We acknowledge that defendant argued in her motion for new trial that she "had legal justification to close the door, with the officer's hand past the threshold and on the door frame, to prevent unlawful entry." However, this alone is insufficient to "alert the State to what it must rebut," since the State could no longer present evidence to rebut the defense at that point in the proceedings. See Bardsley, 2017 IL App (2d) 150209, ¶ 23.
¶ 24 Even assuming, arguendo, that defendant sufficiently raised defense of dwelling below, viewing the evidence in the light most favorable to the State, "any rational trier of fact could have found beyond a reasonable doubt that the defendant did not act justifiably" in defense of her dwelling (see People v. Yanez, 2022 IL App (3d) 200007, ¶ 27) where there is no evidence that defendant reasonably believed that "use of force was necessary to prevent or terminate [Ryan's] entry" (Wiggen, 2021 IL App (3d) 180486, ¶ 20).
¶ 25 Defendant argues that because Ryan's hand was inside of her doorway, she could use reasonable force to both (1) terminate his already unlawful entry into her apartment and (2) prevent him from entering any further. See Yanez, 2022 IL App (3d) 200007, ¶ 29 (a defendant is "not required to wait for an unlawful entry to be accomplished before using justifiable force against the invader"). However, there was no evidence that defendant reasonably believed her use of force was necessary to either expel Ryan or prevent further entry where Ryan explicitly stated that he "wasn't coming in at the time"; defendant denied him entry and closed the door without giving him the time or opportunity to remove his hand; defendant continued to apply force after Ryan told her that his hand was stuck in the door; and there was no indication that Ryan was going to enter her apartment without her consent. Ultimately, there is no evidence suggesting defendant reasonably believed using force was necessary to either terminate Ryan's entry (i.e., to get him to remove his hand from inside of the door frame) or prevent him from entering further. Compare Wiggen, 2021 IL App (3d) 180486, ¶¶ 21-22 (finding that no evidence "established that [defendant] reasonably believed her conduct was necessary to prevent or terminate [the victim's] entry into her house" where she claimed that she did not make intentional contact with the victim and the victim "demonstrated no conduct that suggested that force would have been necessary") with People v. Young, 100 Ill.App.2d 20, 25-26 (1968) (defendant acted in justifiable defense of dwelling where officers "barged into the defendant's home" and "were determined" to search her home, even after she objected and told the officers that they were in the wrong apartment).
¶ 26 Accordingly, the evidence was sufficient to sustain defendant's conviction where the State proved the elements of battery beyond a reasonable doubt (which defendant does not dispute) and, assuming arguendo that defendant sufficiently raised defense of dwelling below, the evidence viewed in the light most favorable to the State rebutted her defense.
¶ 27 Misapplication of the Law
¶ 28 Defendant asserts that the trial court "deeply misunderstood-or was unwilling to apply-the law of defense of dwelling" and conflated defense of dwelling with resisting arrest. "[T]he trial court is presumed to know the law and apply it properly." People v.

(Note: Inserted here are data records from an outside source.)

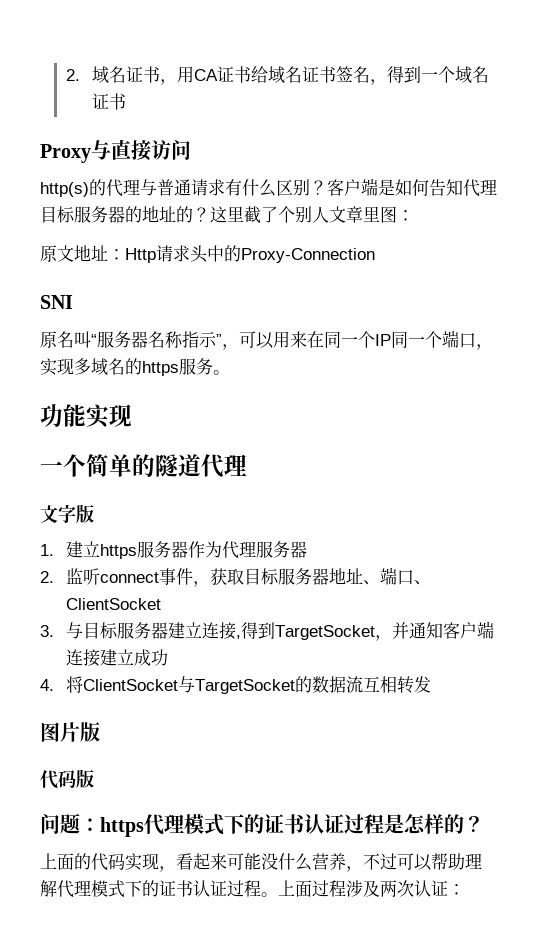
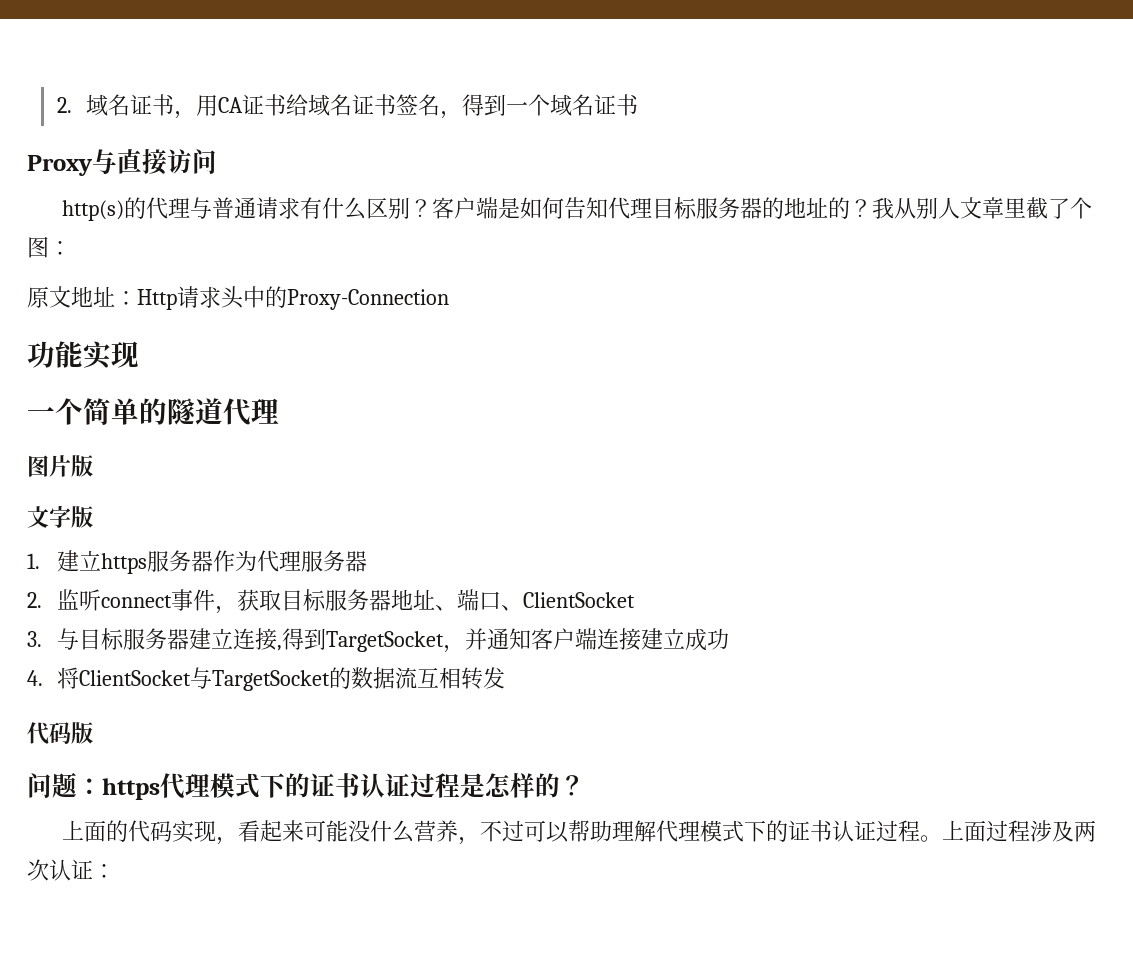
- 这里截了个别人文章里图：
+ 我从别人文章里截了个图：
- SNI
- 原名叫“服务器名称指示”，可以用来在同一个IP同一个端口，实现多域名的https服务。
+ 图片版
- 图片版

Howery, 178 Ill.2d 1, 32 (1997). This presumption is rebutted where "the record contains strong affirmative evidence to the contrary." Id.
¶ 29 The record does not contain "strong affirmative evidence" that the trial court misapplied the law. See id. Applying the elements of battery, the trial court found that defendant knowingly caused bodily harm to Ryan. We cannot fault the trial court for failing to consider defense of dwelling where, as previously discussed, defendant did not raise the defense. See Bardsley, 2017 IL App (2d) 150209, ¶ 22 (because the trial court is presumed to know the law, we "can expect it to consider any defense properly before it") (emphasis added); see also Shepherd, 2020 IL App (1st) 172706, ¶ 30 ("We cannot expect the trial court to look at the evidence through the lens of the necessity defense unless that defense was presented").
¶ 30 Ineffective Assistance of Counsel
¶ 31 Alternatively, defendant argues that defense counsel was ineffective for failing to sufficiently raise defense of dwelling. To establish a claim of ineffective assistance of counsel, a defendant must establish that (1) counsel's performance fell below an objective standard of reasonableness, and (2) defendant was prejudiced by counsel's deficient performance. Strickland v. Washington, 466 U.S. 668, 687-88 (1984). Matters of trial strategy, including "what evidence to present, whether to call a certain witness and what theory of defense to pursue," are generally immune from claims of ineffective assistance of counsel. People v. Morris, 2013 IL App (1st) 110413, ¶ 74. Prejudice is shown where there is a "reasonable probability that, but for counsel's unprofessional errors, the result of the proceeding would have been different." Strickland, 466 U.S. at 694. A defendant must satisfy both prongs under Strickland, and "if the ineffectiveassistance claim can be disposed of on the ground that defendant did not suffer prejudice, a court need not decide whether counsel's performance was constitutionally deficient." People v. Griffin, 178 Ill.2d 65, 74 (1997).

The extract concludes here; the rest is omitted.